This ability to be good at very dissimilar activities, e.g., hunting, moving and escaping predators in water as well as outside it, is a typical trait of amphibious species. Amphibian is derived from the Ancient Greek term “αμφίβιος” (amphibious), which means both kinds of life, “amphi” meaning “both” and “bio” meaning “life”. The term was initially used for all kinds of combined natures. Eventually it was used to refer to animals that live both in the water and on land.

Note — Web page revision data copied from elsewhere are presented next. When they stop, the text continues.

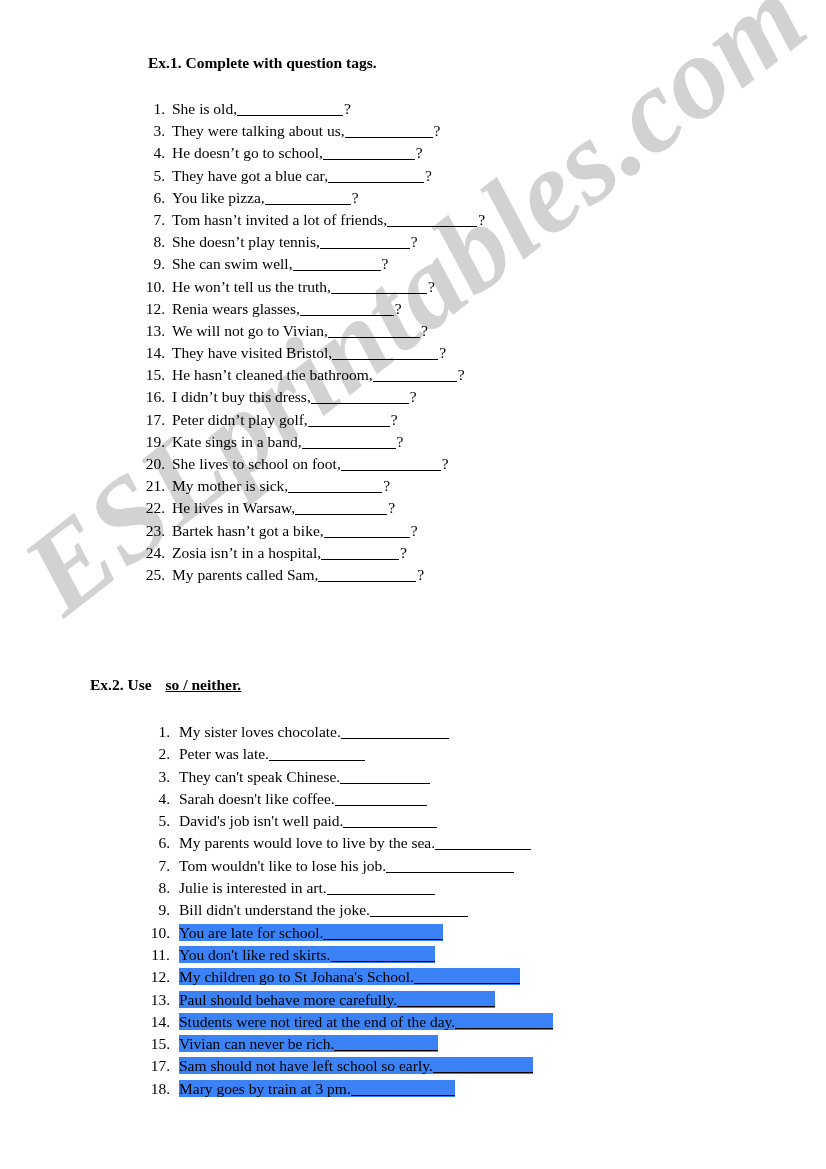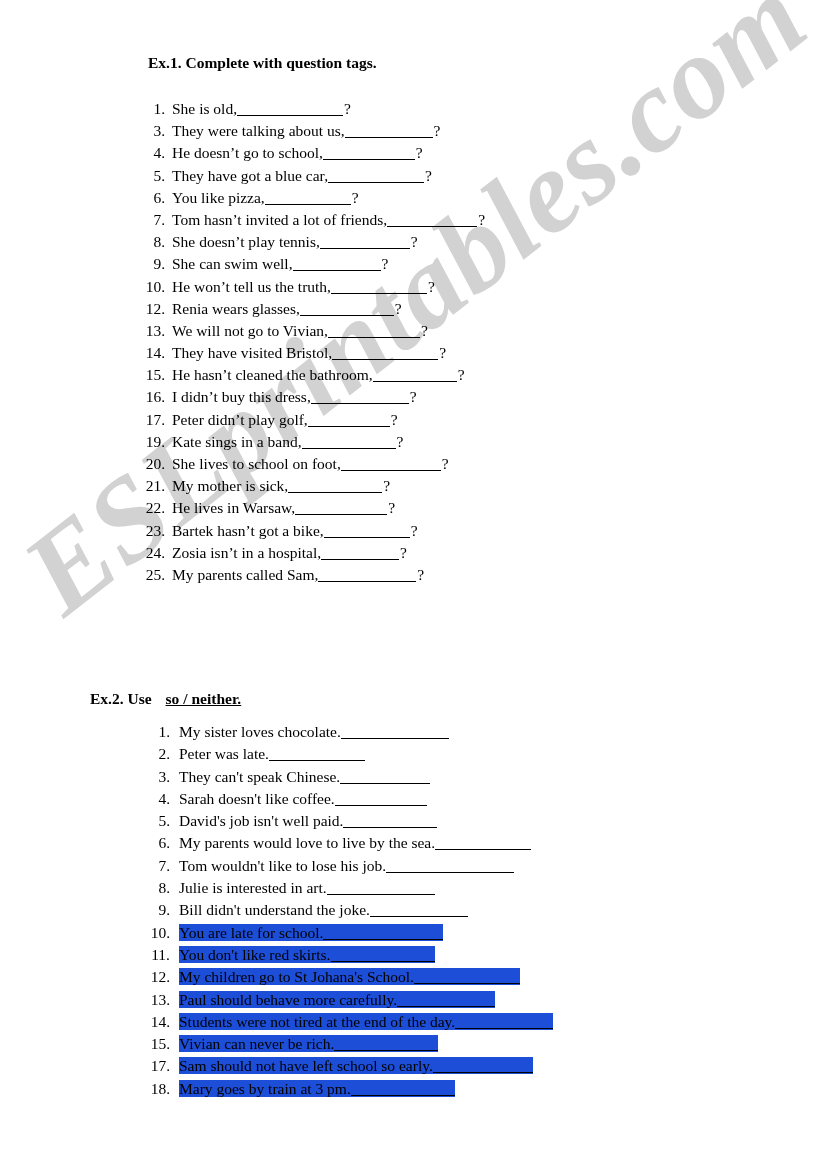"Ex.2. Use so / neither." .ex2-heading { margin-top: 14px -> none }
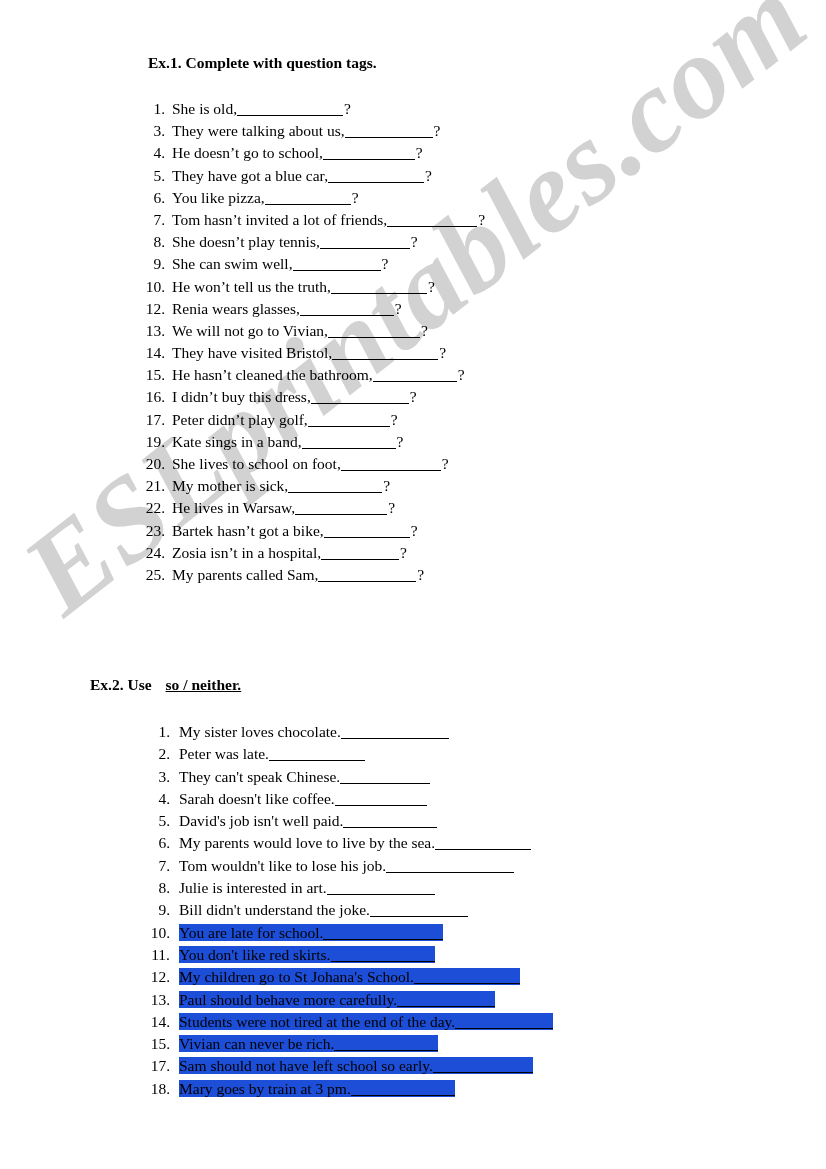"You are late for school." .hl { background: #1d4ed8 -> #3b82f6 }
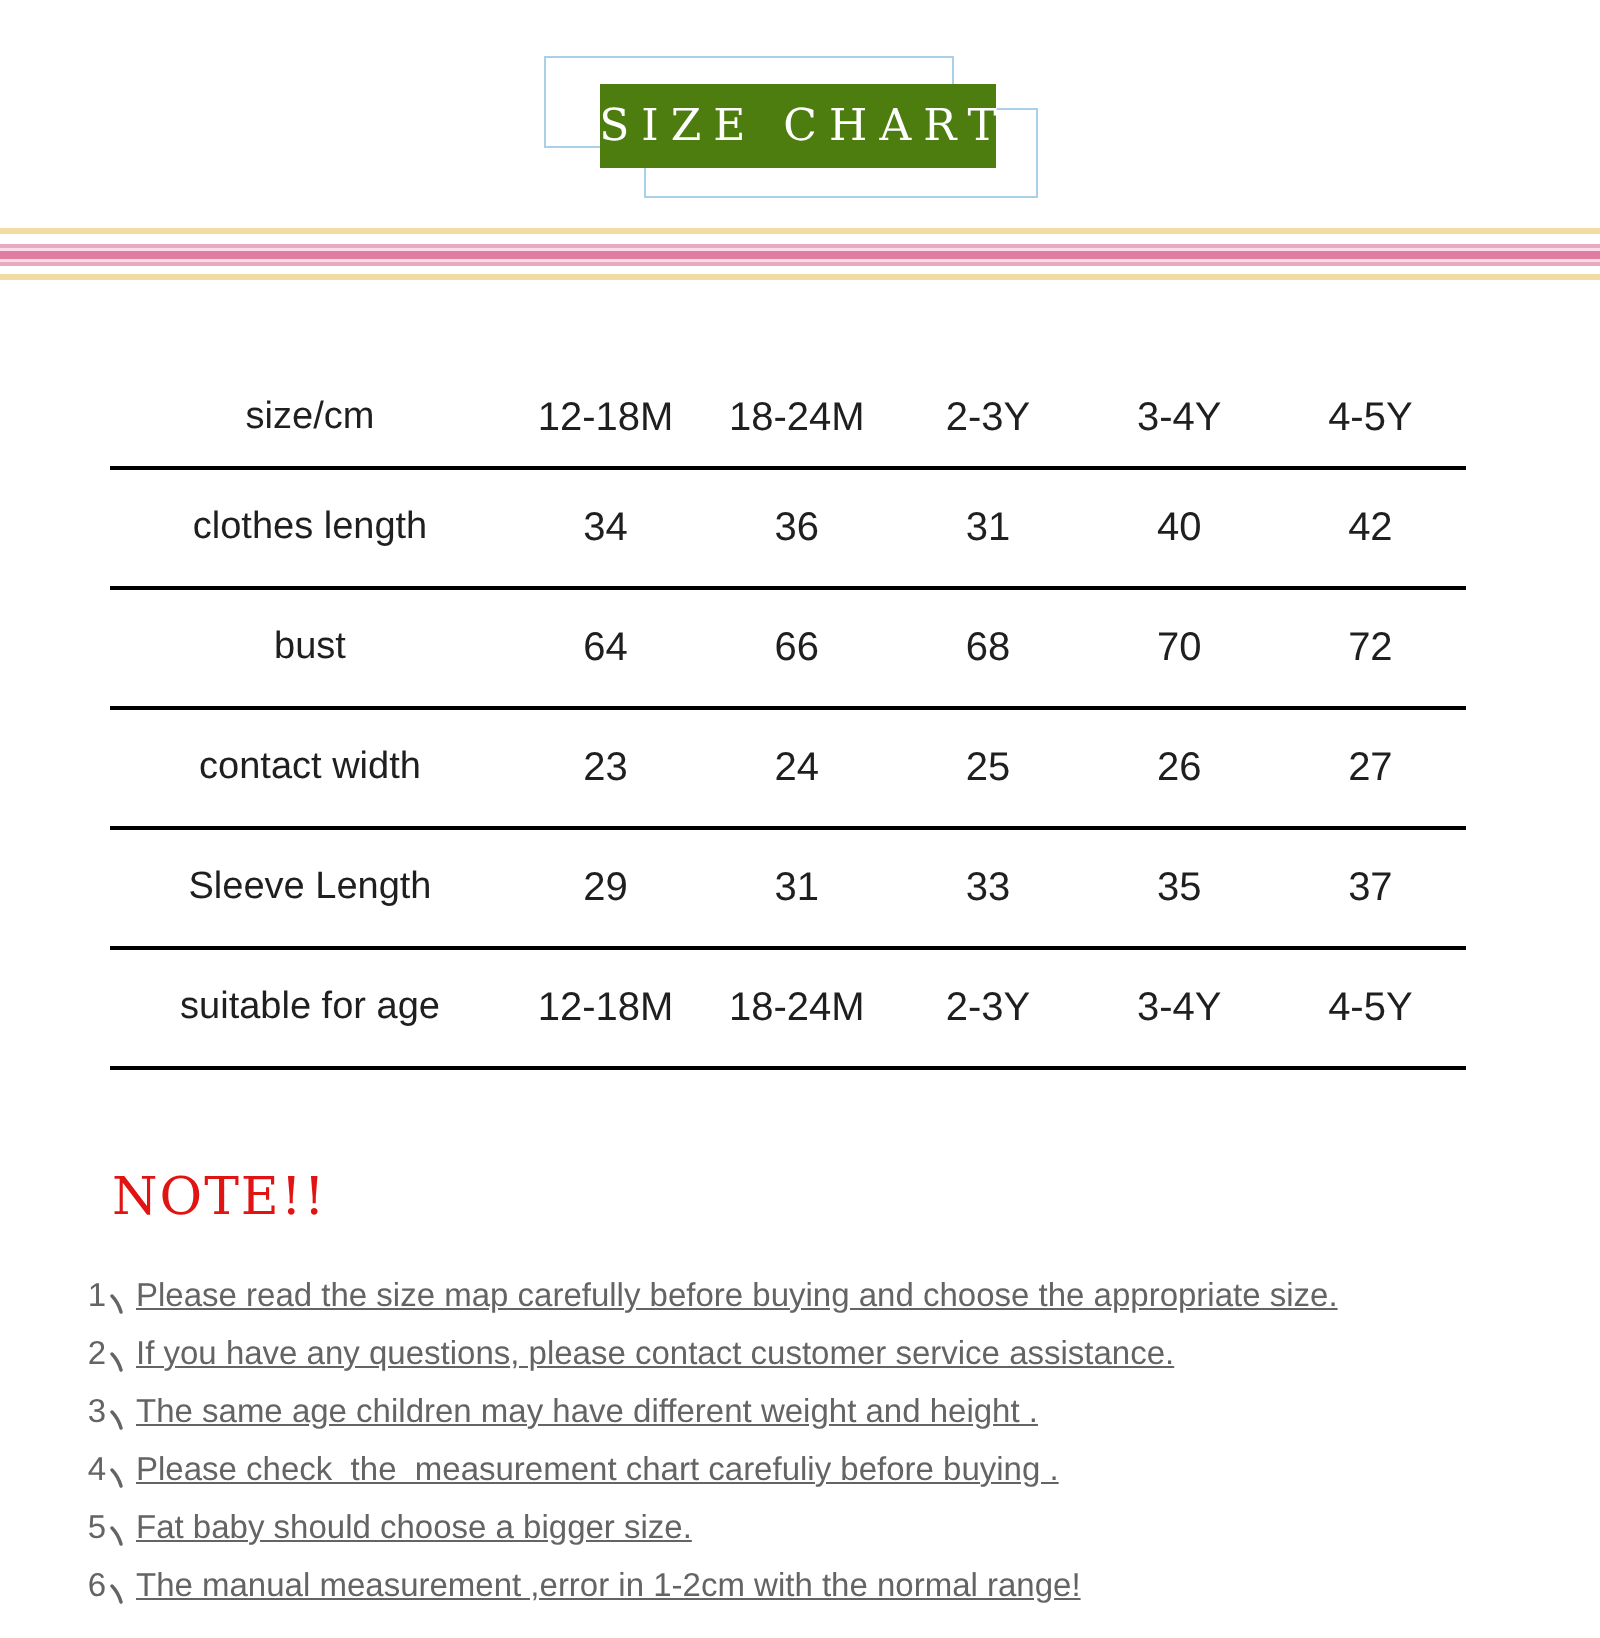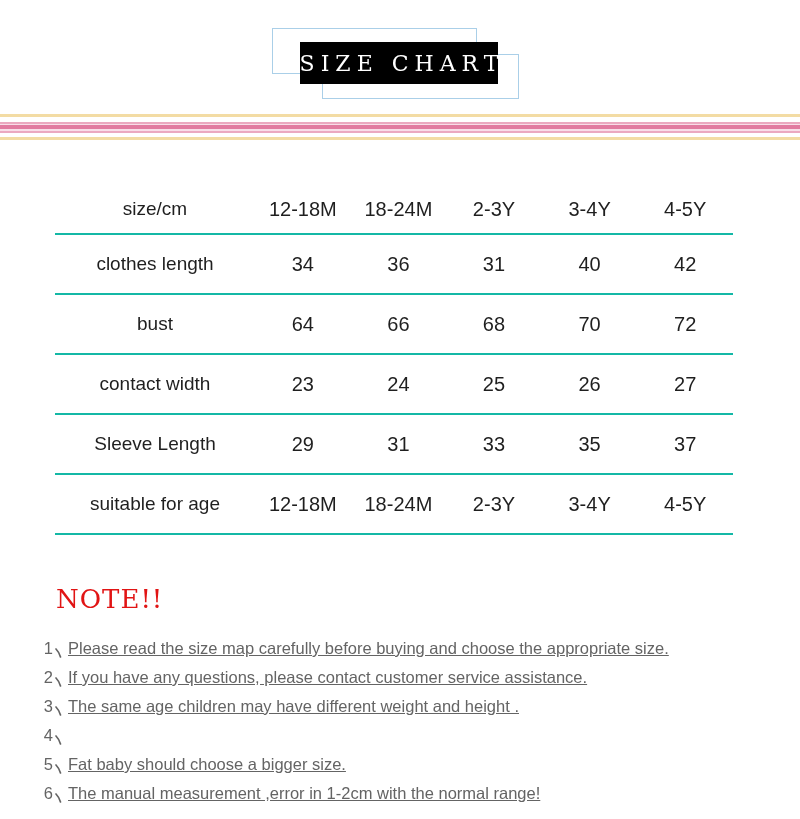"SIZE CHART" .banner { background: #000000 -> #4d7c0f }
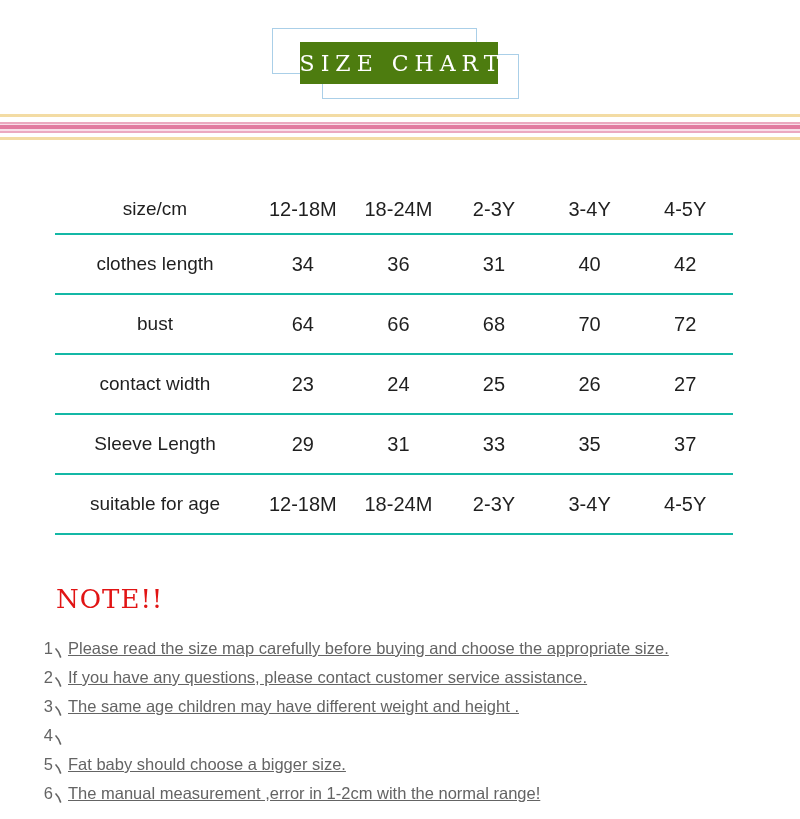"size/cm" .trow { border-bottom: 2px solid #14b8a6 -> 2px solid #000000 }
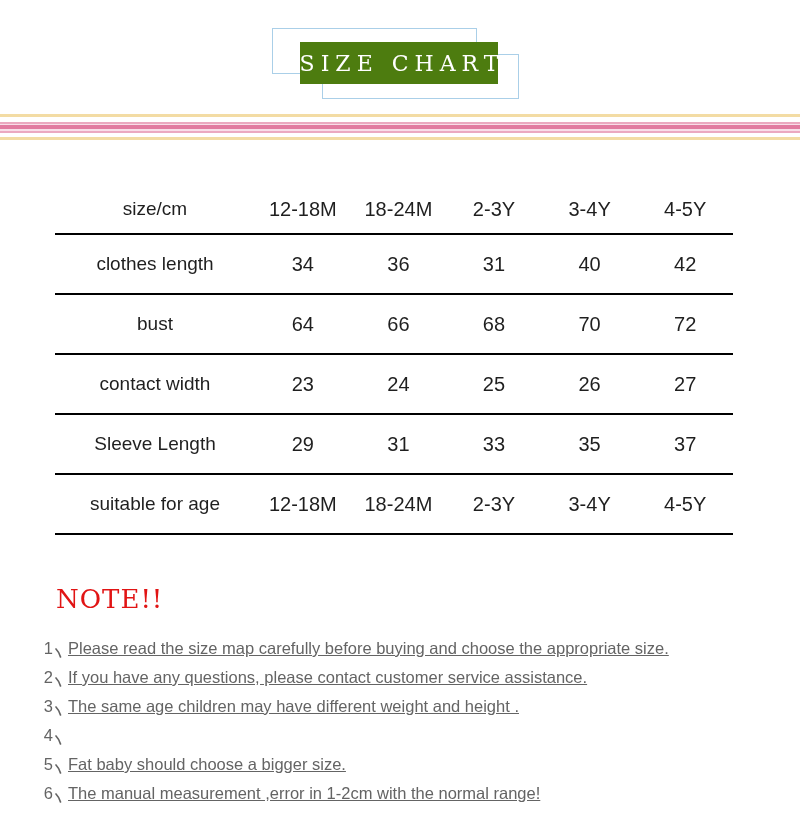"Please check the measurement chart" span.note-text { html: none -> <span>Please check the measurement chart carefuliy before buying .</span> }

Diversifying in multiple market arenas
Instead of playing defensively and erecting barriers to protect market position, the fittest companies rapidly diversify their activities in different market arenas, in search for superior rents and growth opportunities (Wernerfelt and Montgomery, 1988). Diversification along various dimensions, i.e. product and geographies, is a characteristic of successful firms and a fundamental determinant of corporate growth (Granstrand, 1998). Entry into new product markets gives rise to economies of scope and scale, enables information advantages and resource sharing, reduces risks and earnings volatility in times of declining traditional markets (Kim, Hwang & Burgers, 1993). These benefits are especially evident when business diversification is technology related, i.e. it builds upon or extends existing technological competencies. The growing recognition of the general purpose nature of many technologies, i.e. of their “potential for pervasive use in wide range of sectors” (Bresnahan and Trajtenberg, 1995), has pushed firms to multiply the exploitation of their corporate jewels by adapting them to a broad number of application fields. This has been the case of P&G, which started in 1837 as a candle maker, and over 180 years has diversified into soaps, emulsifiers, surfactants, household, health and beauty care products, razors, batteries and chips, through a dynamic process of leveraging existing competencies and creating new ones (Sakkab, 2002). Supposedly Google is following P&G’s footsteps, as from Web search engines it is moving to operating systems, cell phones, wind energy and cars that drive themselves (New York Times, 2010). Such a diversified strategy is consistent with the theory of core competencies by Hamel and Prahalad (1990), which argues that a limited set of core competencies, if wisely integrated in multiple combinations, can allow access to a wide spectrum of markets and result into a product’s advantage that is perceivable to the customer and cannot be easily imitated by the competition.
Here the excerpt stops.